→ **Work to be completed**
Any pictures in the records below must be left out when you repeat the lines from the line containing "html: <div> <div>27</div>" through the line containing "text: 9- ->" exactly.

→ **Provided material**

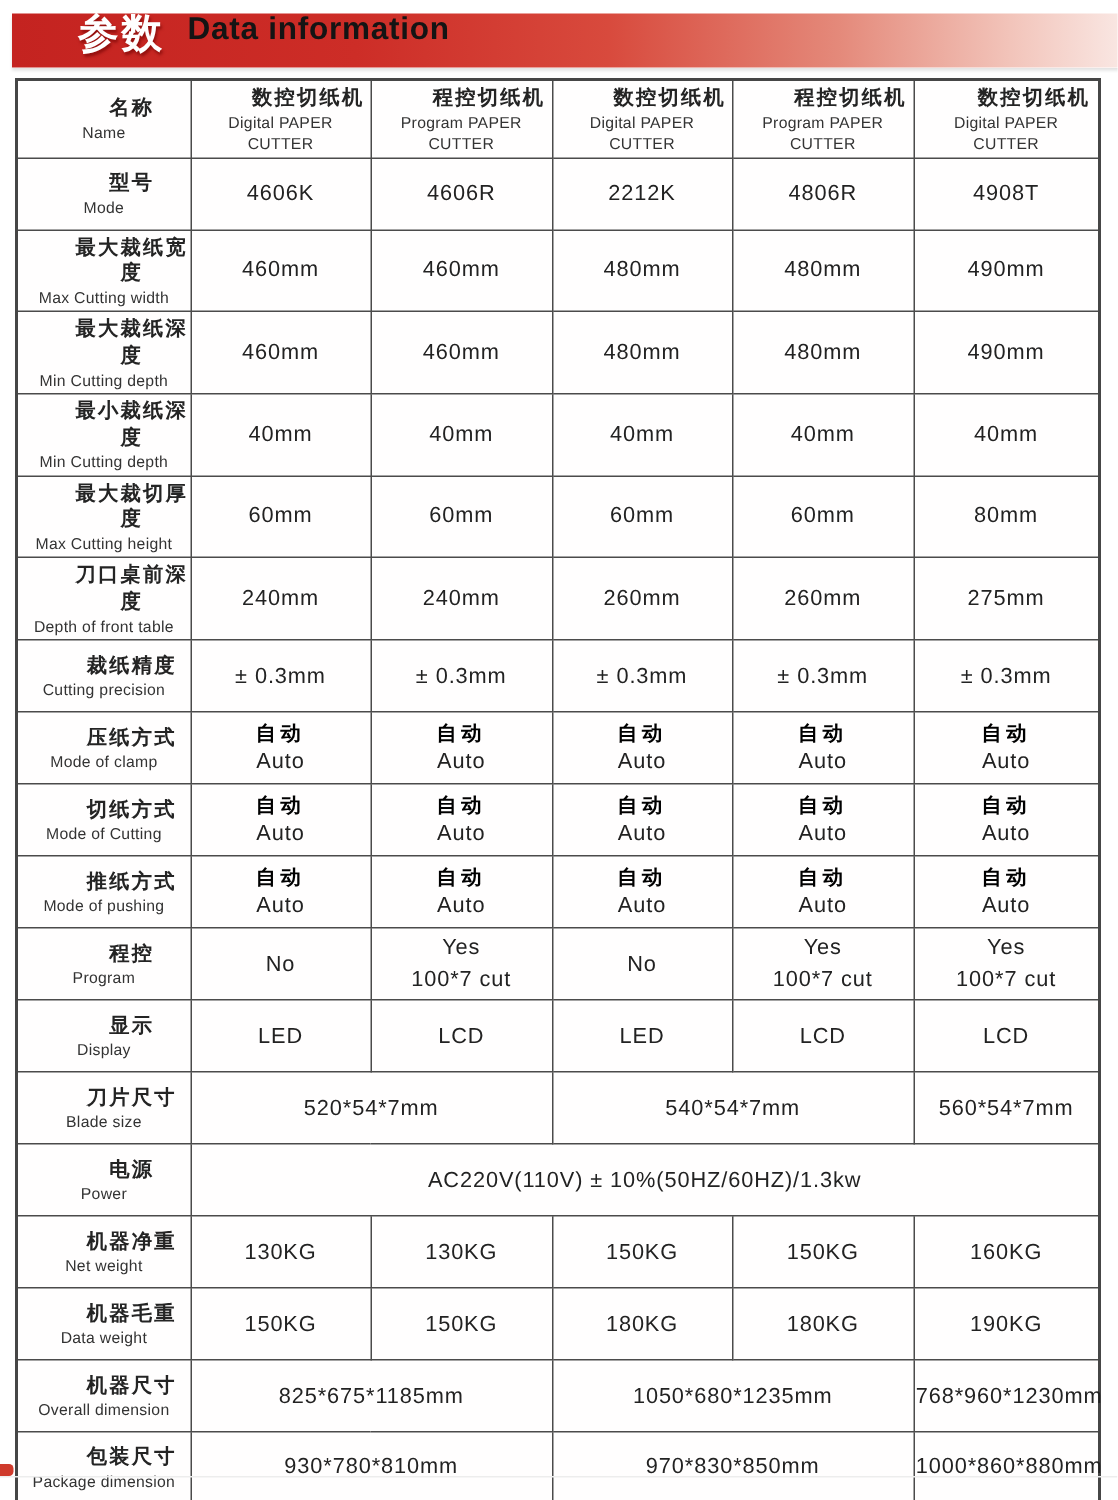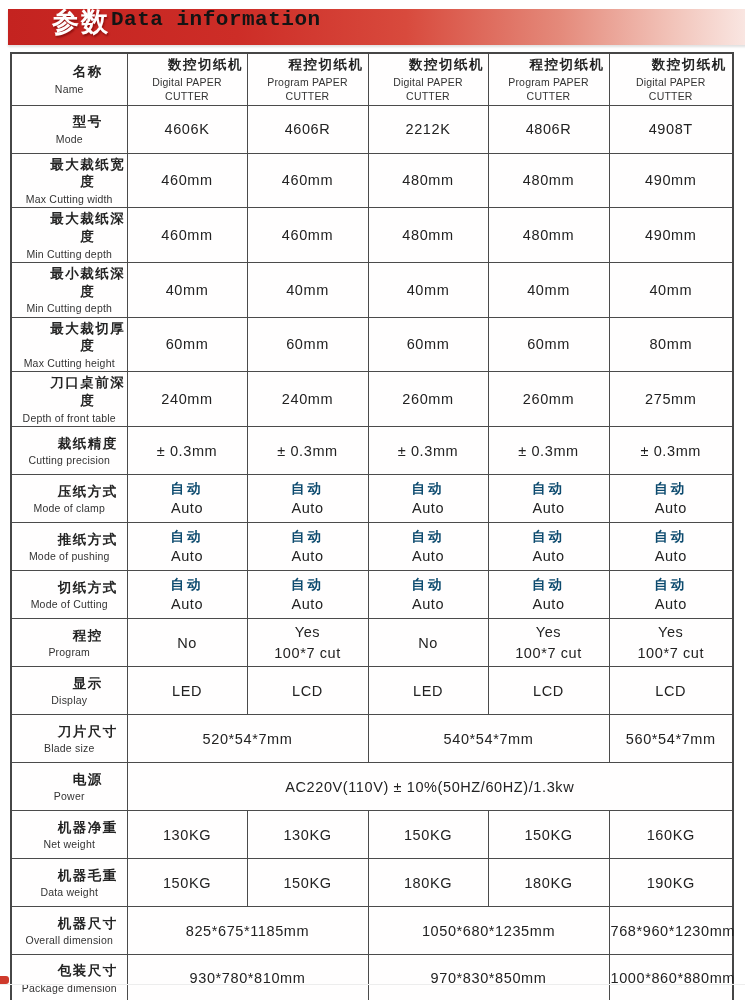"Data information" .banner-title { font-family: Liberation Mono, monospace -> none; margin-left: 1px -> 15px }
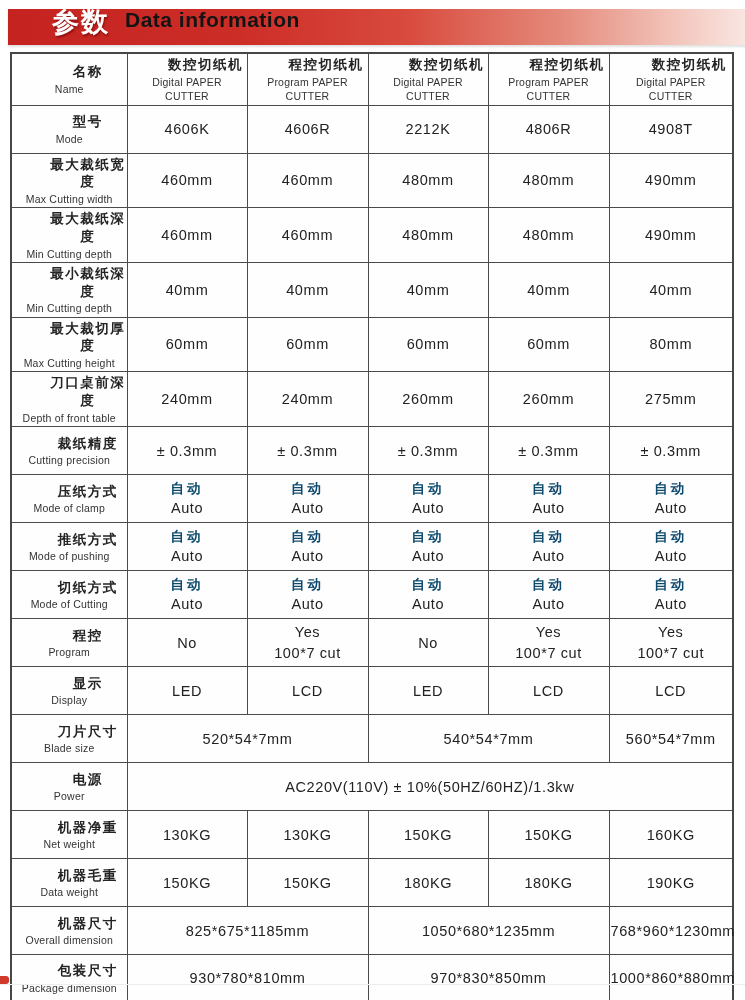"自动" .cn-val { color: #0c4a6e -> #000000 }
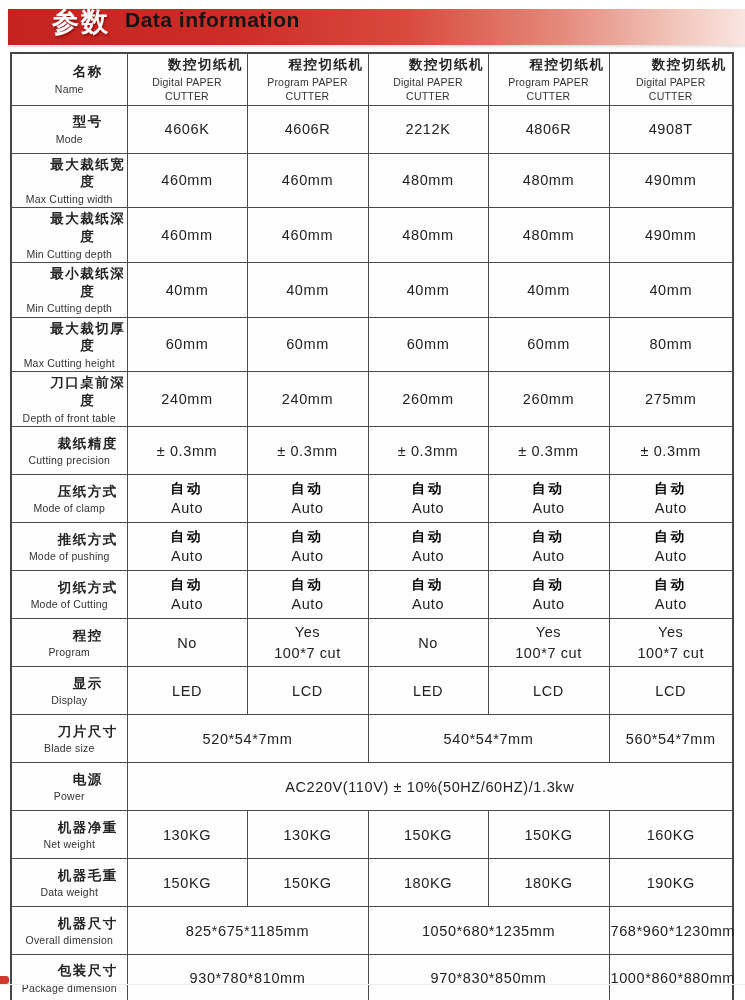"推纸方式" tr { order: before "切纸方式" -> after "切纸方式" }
---
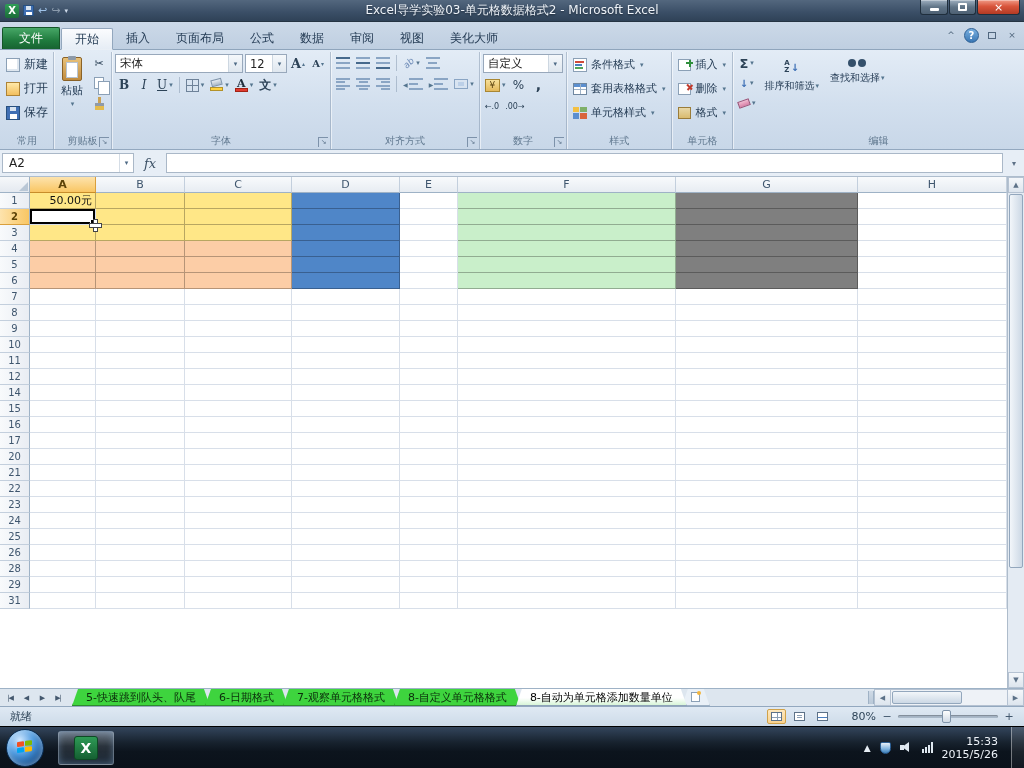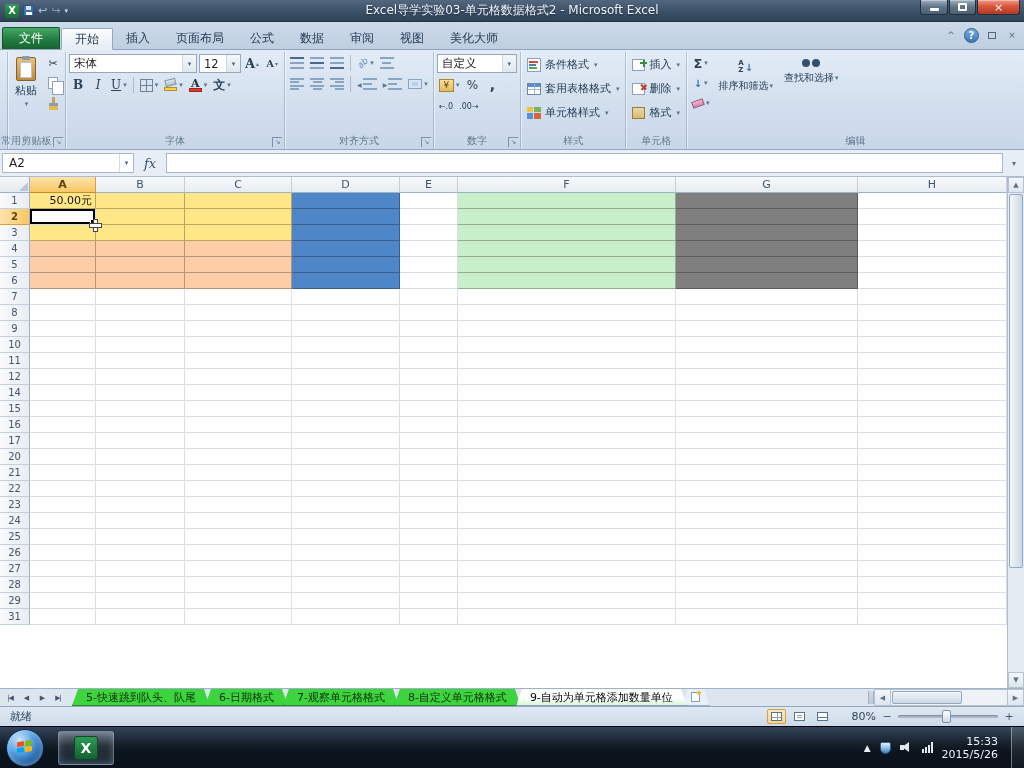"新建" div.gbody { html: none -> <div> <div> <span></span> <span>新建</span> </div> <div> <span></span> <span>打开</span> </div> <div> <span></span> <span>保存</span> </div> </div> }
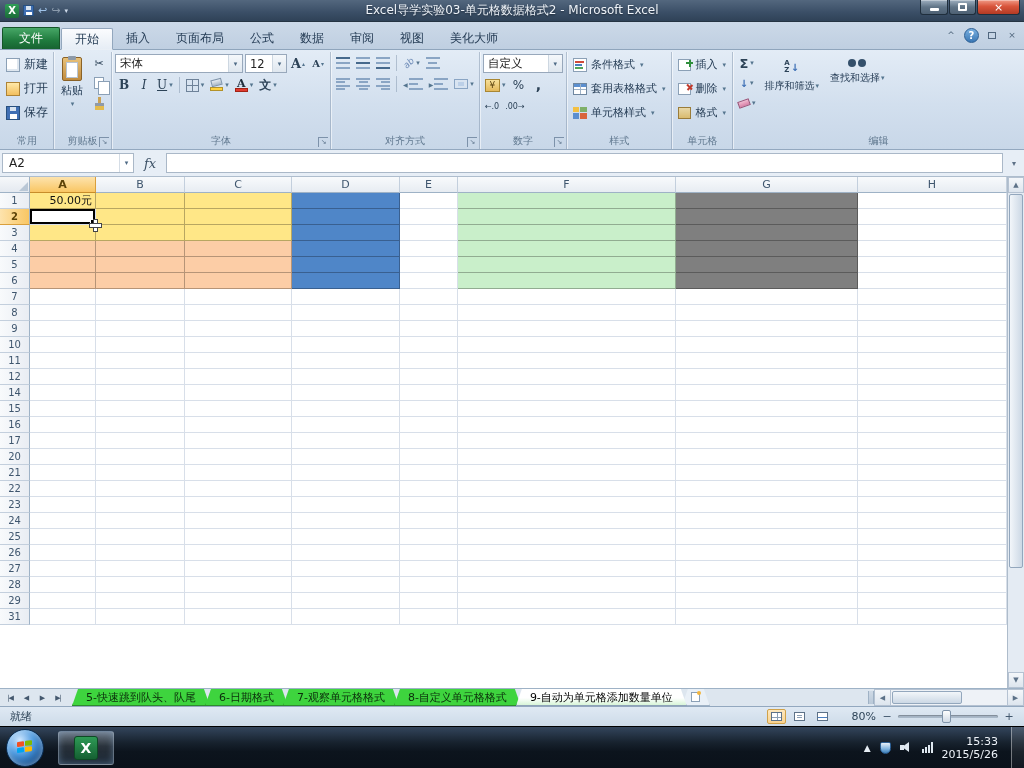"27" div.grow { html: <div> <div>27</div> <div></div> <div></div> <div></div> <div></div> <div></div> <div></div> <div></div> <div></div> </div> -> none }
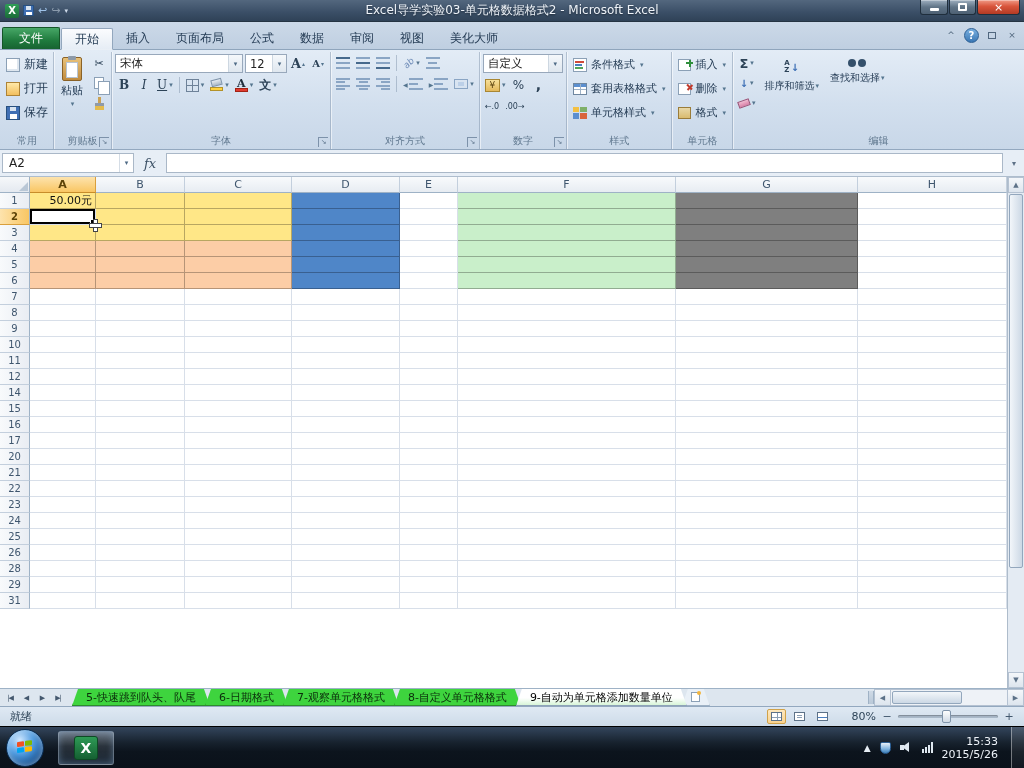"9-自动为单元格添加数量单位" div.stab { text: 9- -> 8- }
* * *
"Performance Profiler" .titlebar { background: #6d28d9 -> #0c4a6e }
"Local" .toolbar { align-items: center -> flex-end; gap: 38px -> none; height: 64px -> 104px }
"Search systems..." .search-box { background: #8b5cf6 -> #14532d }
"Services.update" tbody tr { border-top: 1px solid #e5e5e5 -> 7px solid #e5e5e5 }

→ **Answer to this exercise**
"27" div.grow { html: <div> <div>27</div> <div></div> <div></div> <div></div> <div></div> <div></div> <div></div> <div></div> <div></div> </div> -> none }
"9-自动为单元格添加数量单位" div.stab { text: 9- -> 8- }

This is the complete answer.